Collection entries:
* * * *

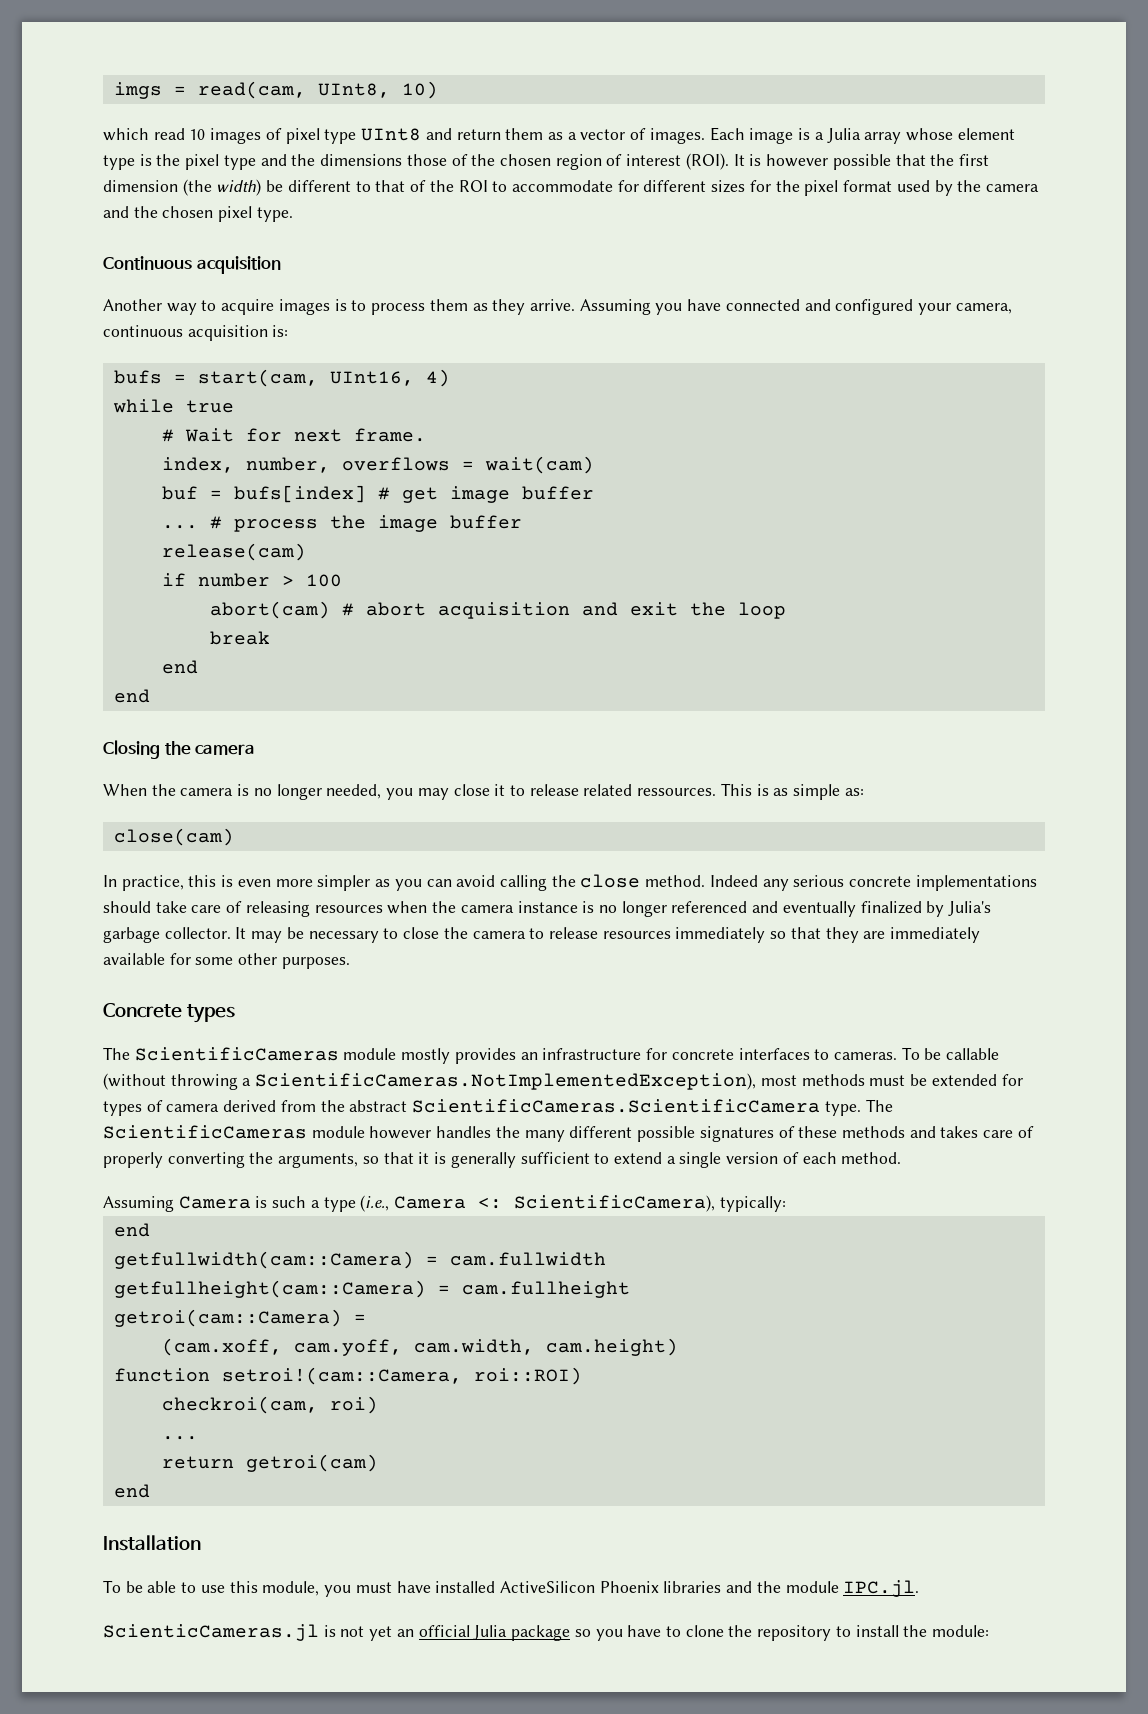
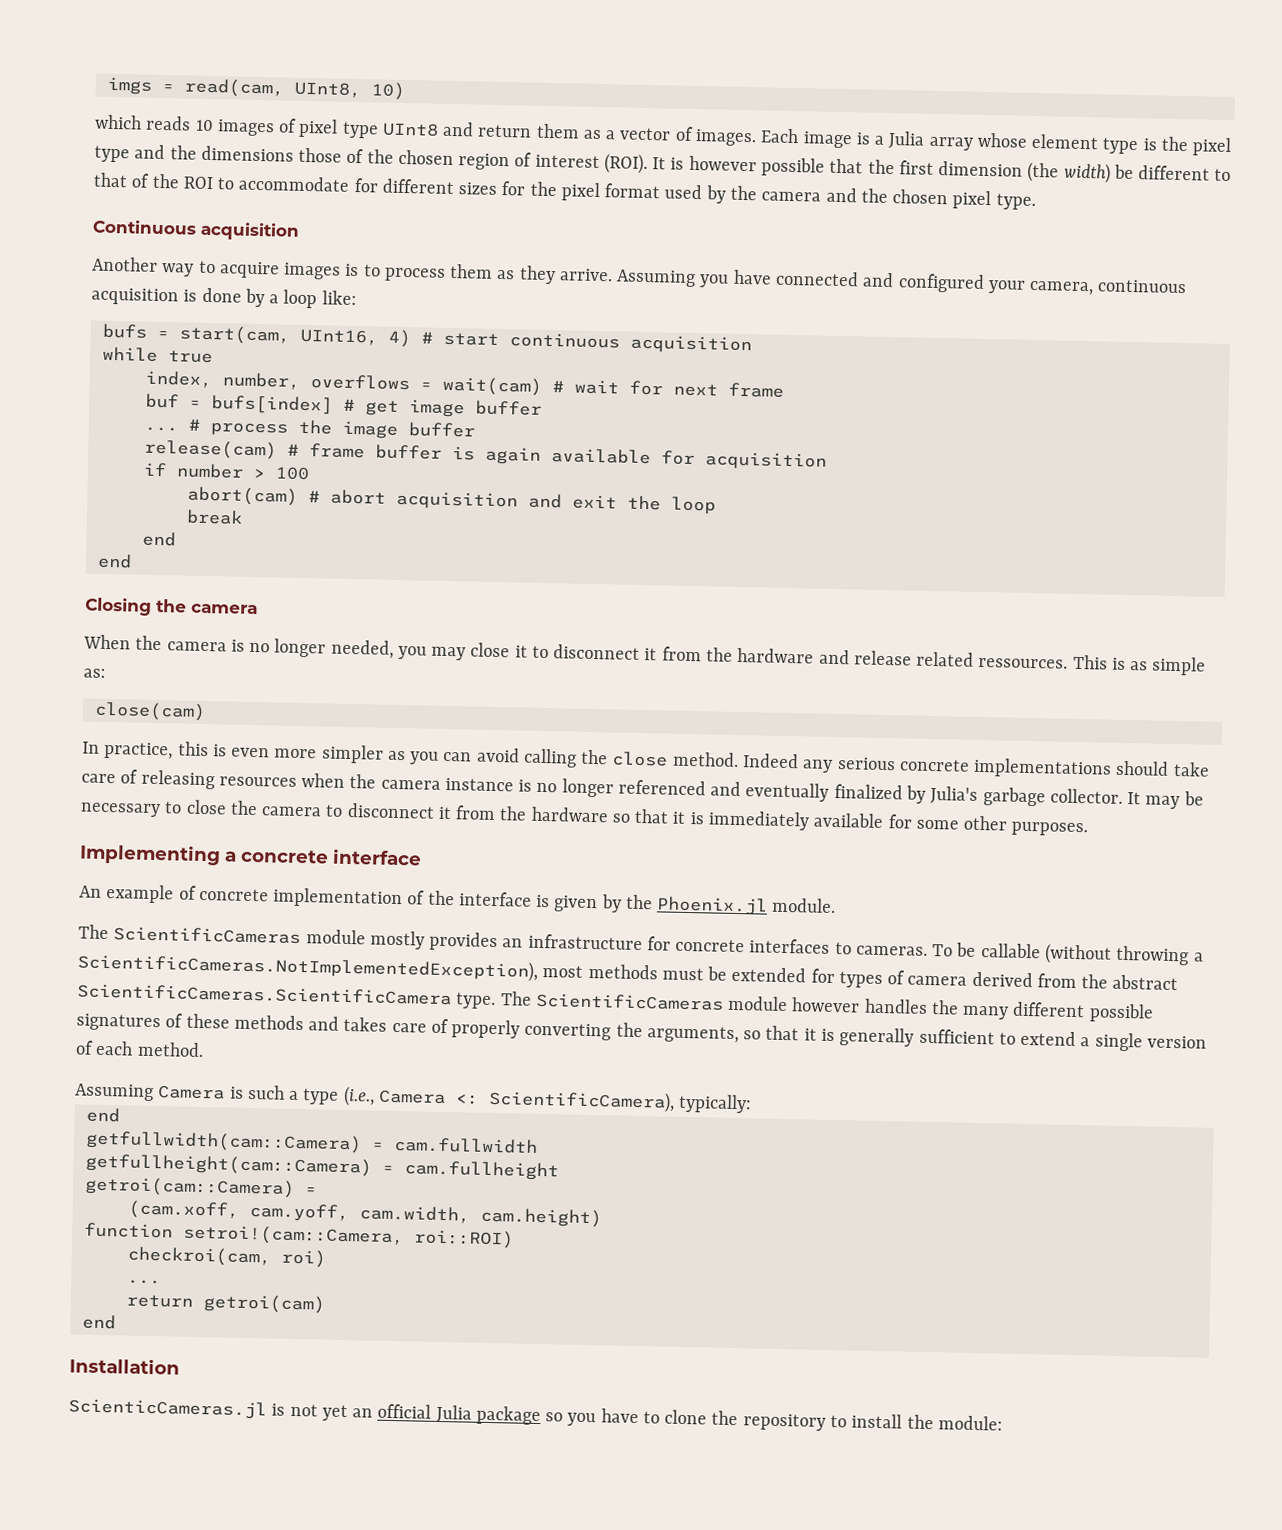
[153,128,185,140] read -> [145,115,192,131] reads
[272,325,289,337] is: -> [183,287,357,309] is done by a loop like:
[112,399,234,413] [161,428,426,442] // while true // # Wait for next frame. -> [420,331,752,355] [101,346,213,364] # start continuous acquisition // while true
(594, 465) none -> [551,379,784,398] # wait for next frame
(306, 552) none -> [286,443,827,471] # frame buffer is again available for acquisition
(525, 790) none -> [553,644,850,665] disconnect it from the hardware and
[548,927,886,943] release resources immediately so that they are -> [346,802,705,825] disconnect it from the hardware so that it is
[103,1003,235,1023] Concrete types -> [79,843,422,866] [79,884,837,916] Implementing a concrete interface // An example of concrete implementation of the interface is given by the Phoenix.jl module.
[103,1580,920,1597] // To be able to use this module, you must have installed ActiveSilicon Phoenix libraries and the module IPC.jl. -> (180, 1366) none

* * * *

- Exercise aim:
Only the lines from the one containing "[103,1003,235,1023] Concrete types" through the last line above belong in your answer. Retype them exactly.

- Solution to this task:
[103,1003,235,1023] Concrete types -> [79,843,422,866] [79,884,837,916] Implementing a concrete interface // An example of concrete implementation of the interface is given by the Phoenix.jl module.
[103,1580,920,1597] // To be able to use this module, you must have installed ActiveSilicon Phoenix libraries and the module IPC.jl. -> (180, 1366) none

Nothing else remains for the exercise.